The Low Incomes Tax Reform Group (LITRG) provides an update on the rollout of universal credit, highlighting some recently announced changes to the schedule.
Universal credit (UC) is gradually replacing working tax credit and child tax credit as well as income support, income-based jobseeker’s allowance, income-related employment and support allowance and housing benefit (together known as legacy benefits). Tax professionals who advise people about tax credits will need to understand the rollout of UC and the rules, which are very different from those that apply to tax credits, particularly for the self-employed.
UC was introduced as a pathfinder in north-west England in April 2013. Between April 2013 and April 2016, it was gradually rolled out across all postcodes in Great Britain. However, only people who meet strict ‘gateway conditions’ can claim in places that are known as ‘live service’ areas. In general, this means that only single jobseekers who meet other strict conditions can claim, but in a small number of areas couples and those with children can too. Anyone living in a live service area for UC can still make a claim to the legacy benefits which UC is replacing.
To complicate matters further and in response to criticism, in November 2014 the DWP introduced a digital IT system that was to run alongside the live service system.
After initial testing in a single postcode area, from April 2016 the digital service (now called ‘full service’) started to roll out across Great Britain.
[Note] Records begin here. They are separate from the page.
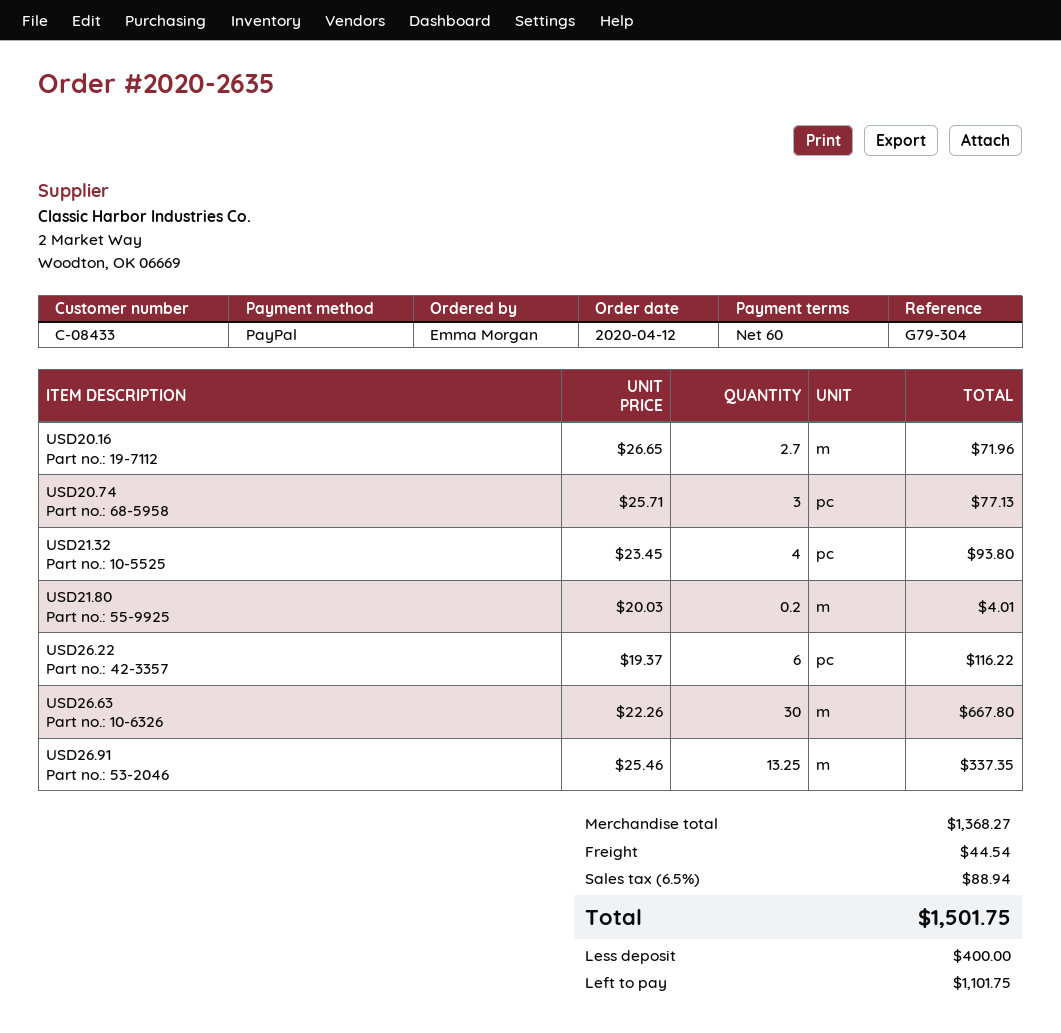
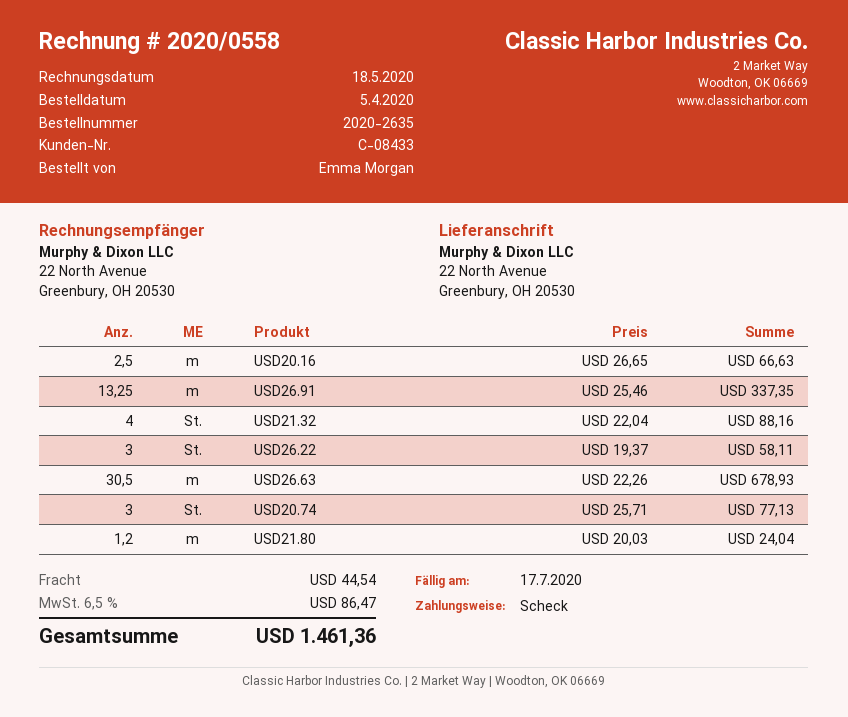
order date: 2020-04-12 -> 2020-04-05
payment method: PayPal -> cheque
USD20.16: 2.7 x 26.65 = 71.96 -> 2.5 x 26.65 = 66.63
USD21.32: 4 x 23.45 = 93.80 -> 4 x 22.04 = 88.16
USD21.80: 0.2 x 20.03 = 4.01 -> 1.2 x 20.03 = 24.04
USD26.22: 6 x 19.37 = 116.22 -> 3 x 19.37 = 58.11
USD26.63: 30 x 22.26 = 667.80 -> 30.5 x 22.26 = 678.93
tax: 6.5% = 88.94 -> 6.5% = 86.47
total: 1501.75 -> 1461.36

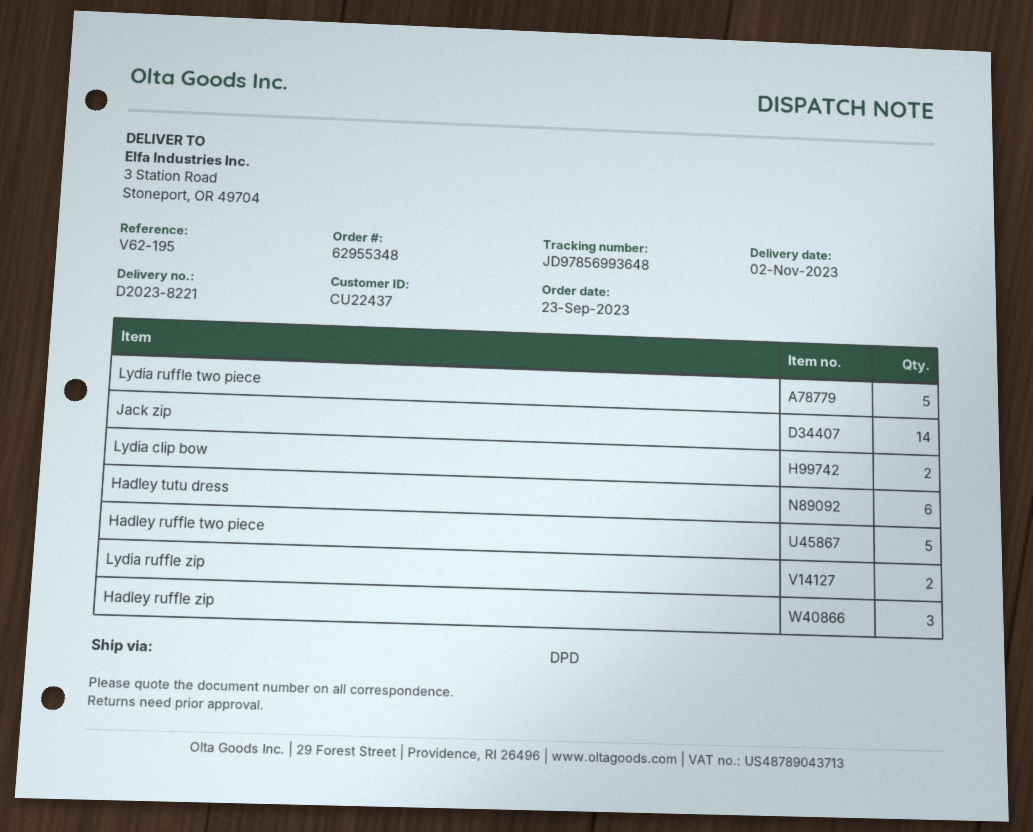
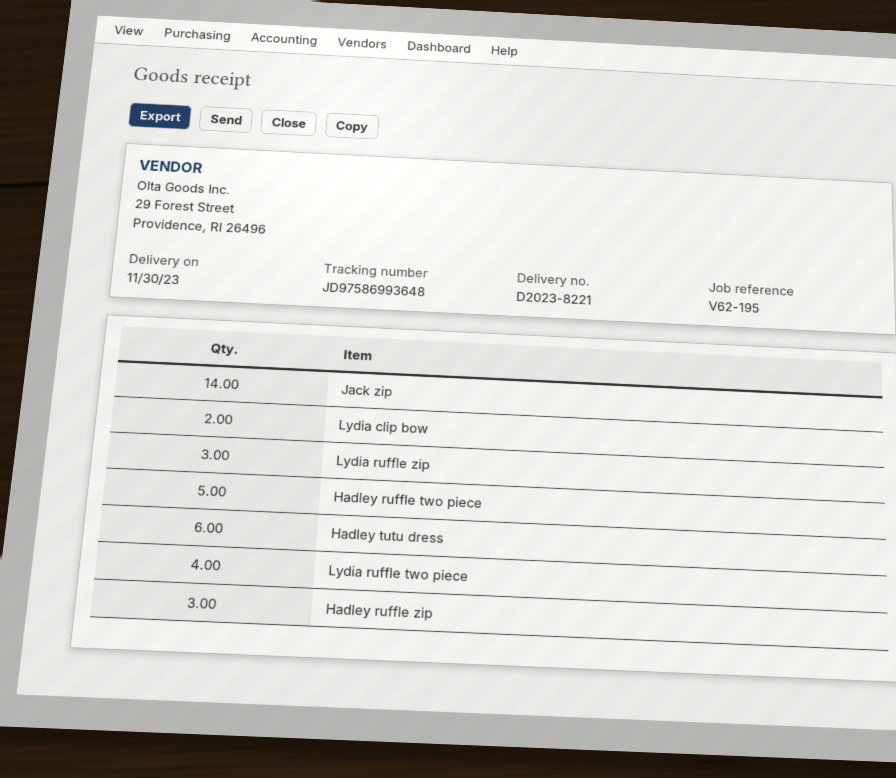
delivery date: 2023-11-02 -> 2023-11-30
tracking number: JD97856993648 -> JD97586993648
Lydia ruffle two piece: 5 -> 4
Lydia ruffle zip: 2 -> 3

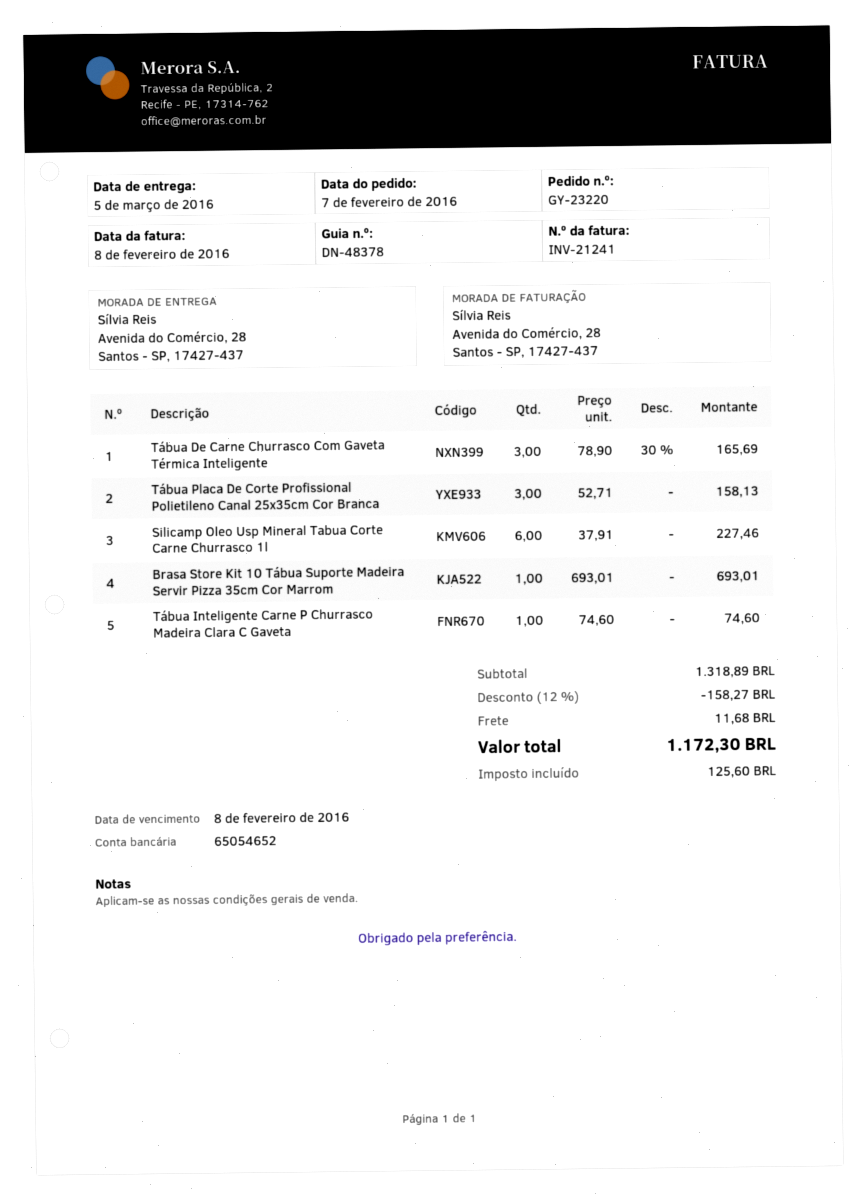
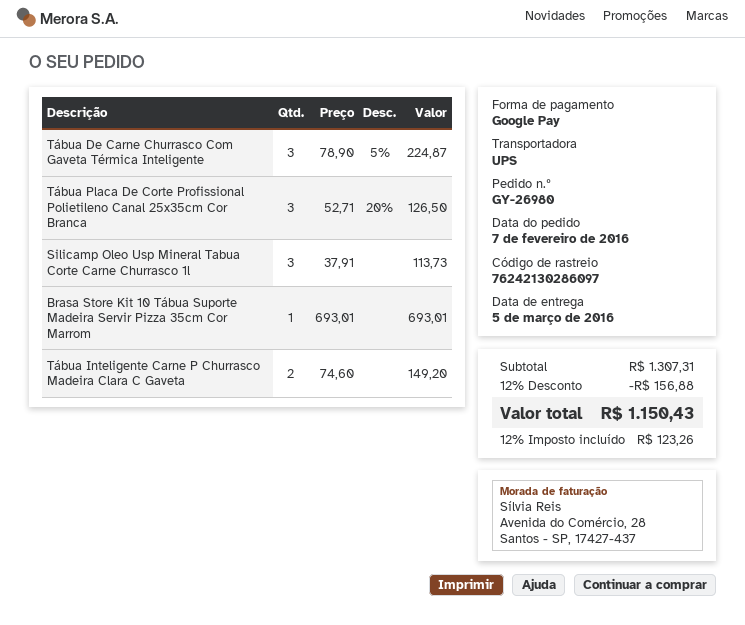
order number: GY-23220 -> GY-26980
Tábua De Carne Churrasco Com Gaveta Térmica Inteligente: 3 x 78.90 - 30% = 165.69 -> 3 x 78.90 - 5% = 224.87
Tábua Placa De Corte Profissional Polietileno Canal 25x35cm Cor Branca: 3 x 52.71 = 158.13 -> 3 x 52.71 - 20% = 126.50
Silicamp Oleo Usp Mineral Tabua Corte Carne Churrasco 1l: 6 x 37.91 = 227.46 -> 3 x 37.91 = 113.73
Tábua Inteligente Carne P Churrasco Madeira Clara C Gaveta: 1 x 74.60 = 74.60 -> 2 x 74.60 = 149.20
subtotal: 1318.89 -> 1307.31
discount: 12% = 158.27 -> 12% = 156.88
shipping: 11.68 -> none
tax: 125.60 -> 123.26
total: 1172.30 -> 1150.43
As it does so, it is replacing the live service in designated postcode areas. We expect that existing UC claimants will eventually be transferred into the full digital service system. The key difference is that in postcode areas where this full service is now available, claims for tax credits are no longer possible for those under state pension credit age and instead a claim for UC must be made. The gateway conditions do not apply in digital areas.
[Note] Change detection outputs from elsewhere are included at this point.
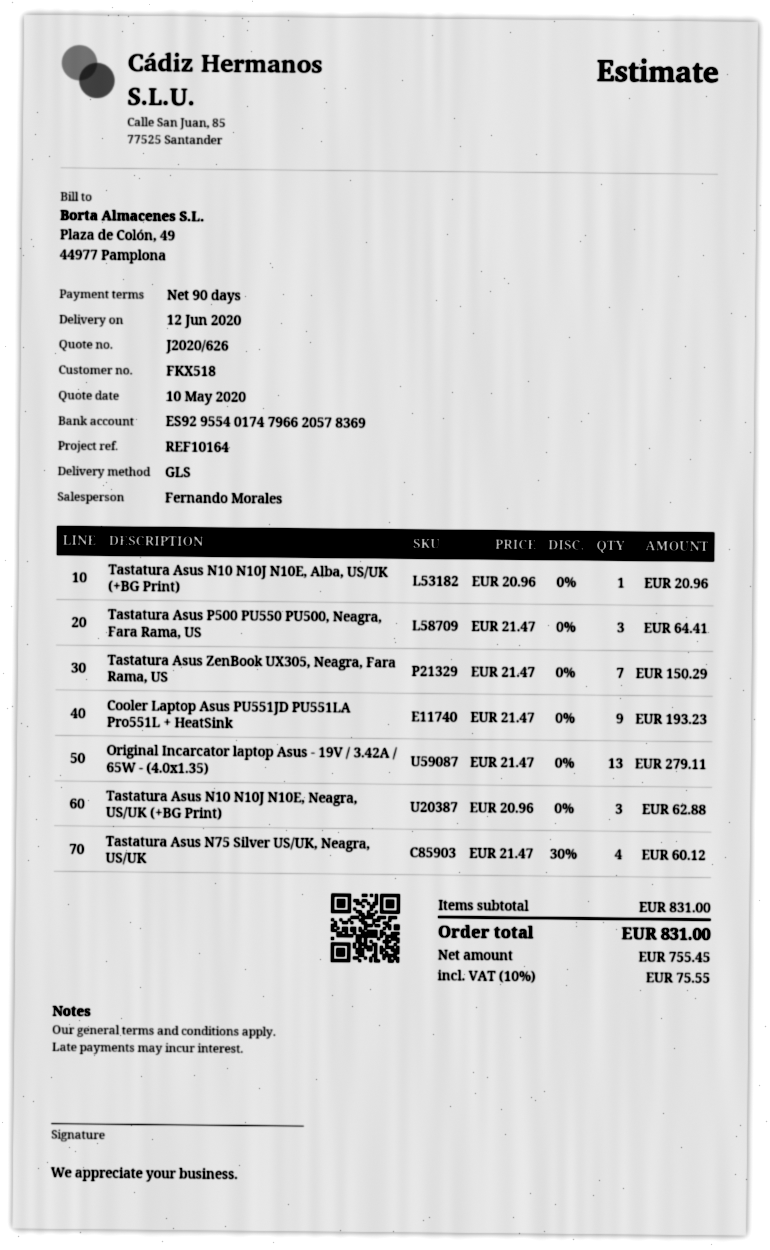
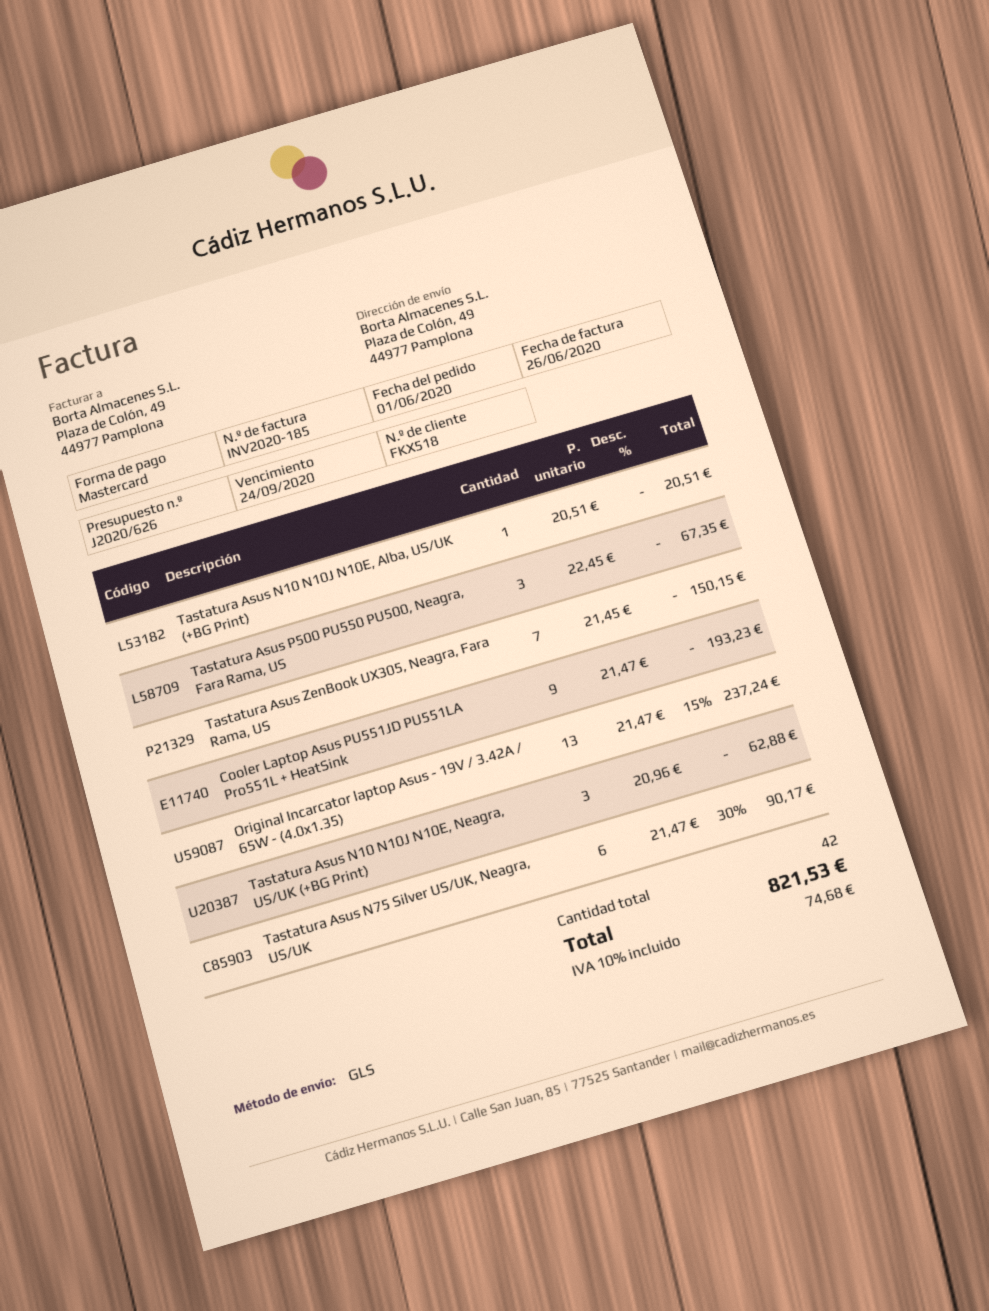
Tastatura Asus N10 N10J N10E, Alba, US/UK (+BG Print): 1 x 20.96 = 20.96 -> 1 x 20.51 = 20.51
Tastatura Asus P500 PU550 PU500, Neagra, Fara Rama, US: 3 x 21.47 = 64.41 -> 3 x 22.45 = 67.35
Tastatura Asus ZenBook UX305, Neagra, Fara Rama, US: 7 x 21.47 = 150.29 -> 7 x 21.45 = 150.15
Original Incarcator laptop Asus - 19V / 3.42A / 65W - (4.0x1.35): 13 x 21.47 = 279.11 -> 13 x 21.47 - 15% = 237.24
Tastatura Asus N75 Silver US/UK, Neagra, US/UK: 4 x 21.47 - 30% = 60.12 -> 6 x 21.47 - 30% = 90.17
tax: 10% = 75.55 -> 10% = 74.68
total: 831.00 -> 821.53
Existing tax credit claimants are not affected by the rollout of UC unless they make a claim for it, in which case they ought to seek advice first because they could be worse off. A particularly important factor for tax credit claimants to bear in mind is that capital is not taken into account for tax credits, but it is for UC (by means of a tariff income based on the capital amount) if you have more than £6,000 and you have no entitlement to UC when capital reaches £16,000.
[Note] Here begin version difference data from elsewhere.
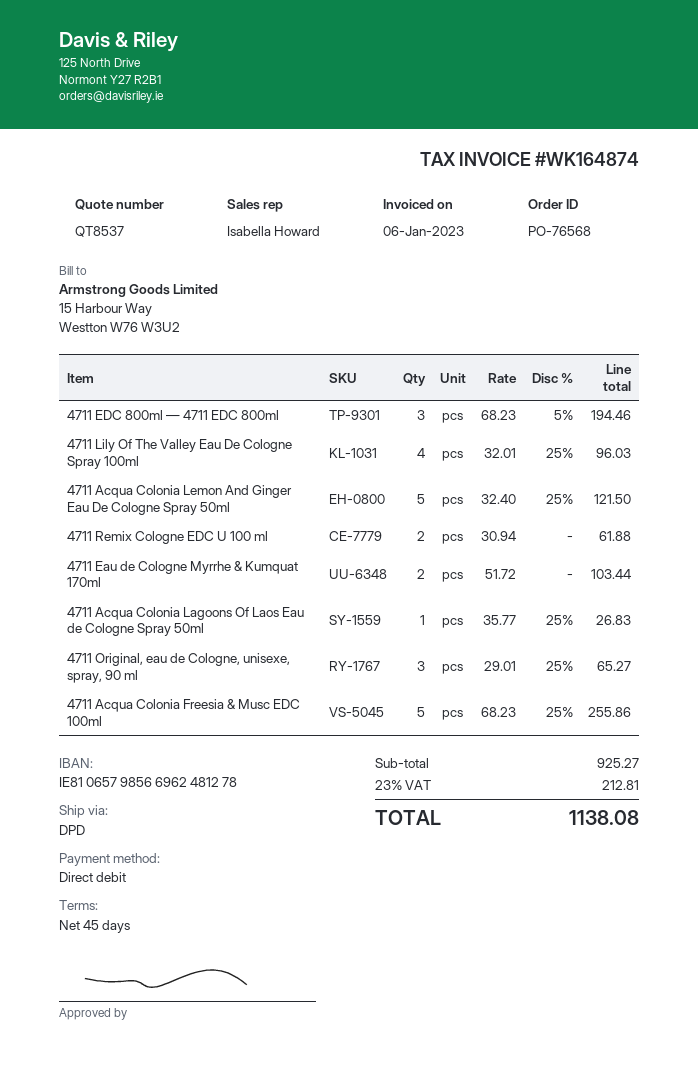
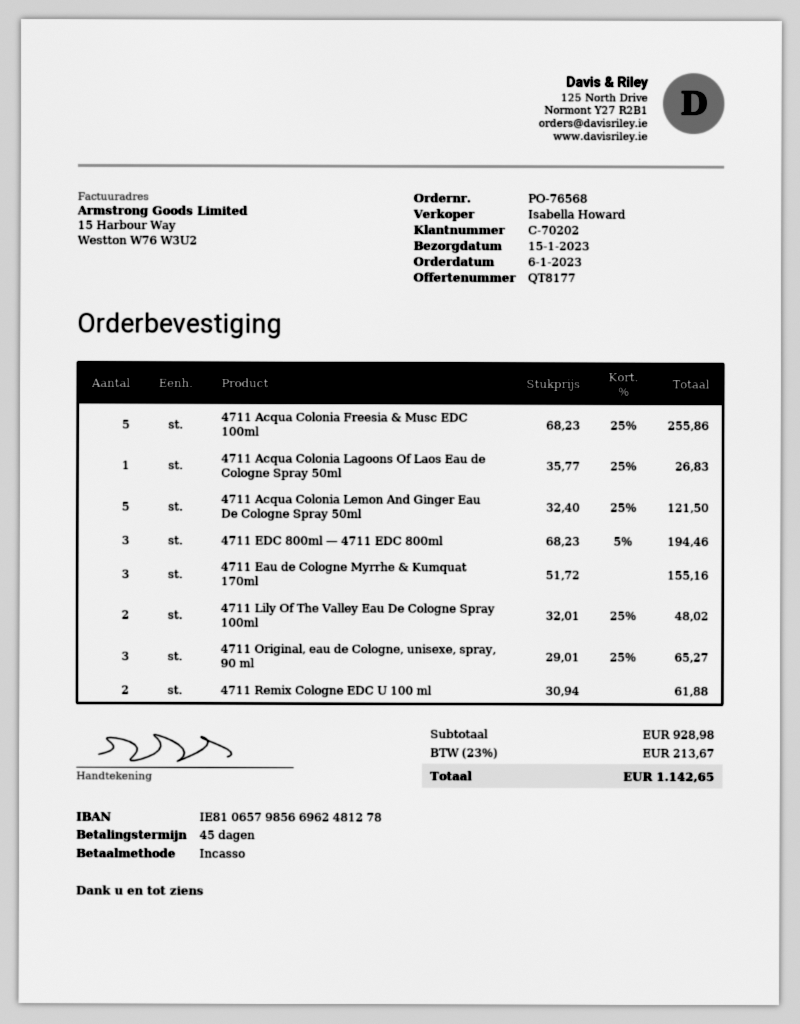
quote number: QT8537 -> QT8177
4711 Lily Of The Valley Eau De Cologne Spray 100ml: 4 x 32.01 - 25% = 96.03 -> 2 x 32.01 - 25% = 48.02
4711 Eau de Cologne Myrrhe & Kumquat 170ml: 2 x 51.72 = 103.44 -> 3 x 51.72 = 155.16
subtotal: 925.27 -> 928.98
tax: 23% = 212.81 -> 23% = 213.67
total: 1138.08 -> 1142.65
Previously, the government confirmed that existing tax credit claimants who are migrated across by DWP/HMRC would receive some transitional protection if they had capital, but the details of how this will work are not yet known. It will not apply if a tax credit claimant chooses to claim UC.
On 20 July 2016, the new work and pensions secretary announced a delay in the transfer of existing tax credit claimants to UC. Initially expected to begin in 2018 and complete in 2021, transfer will now start in July 2019 with a view to completion in March 2022. This delay is in order to allow a contingency period between September 2018 and June 2019, as suggested by the National Audit Office.
At the same time, various other announcements were made on UC. Some new rules for the self-employed, which would allow losses to be partly recognised in the UC system but also take account of excess profits or ‘surplus earnings’ for both the employed and self-employed, had been due to be introduced from April 2016. These have been delayed twice and will not be active until April 2018.
Legislation is already in place to limit the child elements of tax credits and UC to the first two children from April 2017. However, some subtle changes to the introduction of this policy and the related family element changes were also announced. As a result, families with more than two children will be able to claim tax credits rather than UC until November 2018. It is unclear at present how this will be implemented and whether there will need to be an exception to the rule that the credits can no longer be claimed in full service UC areas for those under state pension credit age. We will update our adviser website (see below) as soon as details are known.
The rollout of UC is complicated. To help advisers, LITRG (in partnership with LASA), has developed a UC postcode checker tool as part of our Revenue benefits website. Simply enter a postcode and the tool will tell you:
- Whether you are eligible to make a claim for UC in that postcode and, if so, the conditions for claiming it
- Future UC plans for that postcode area
- Whether claims for tax credits and other benefits can still be made in that postcode area
- What UC means for existing tax credit claimants
- Links to detailed information about UC and moving from tax credits to UC
- Details of independent local advice organisations in that postcode area
Also available is a widget that can be added to your own website. Download it here.
The dedicated Revenue benefits website has been developed for advisers who need detailed information about tax credits, child benefit and the transition to UC. We are also developing a section dedicated to the new tax-free childcare scheme. The website also has a blog with the latest announcements on the transition to UC.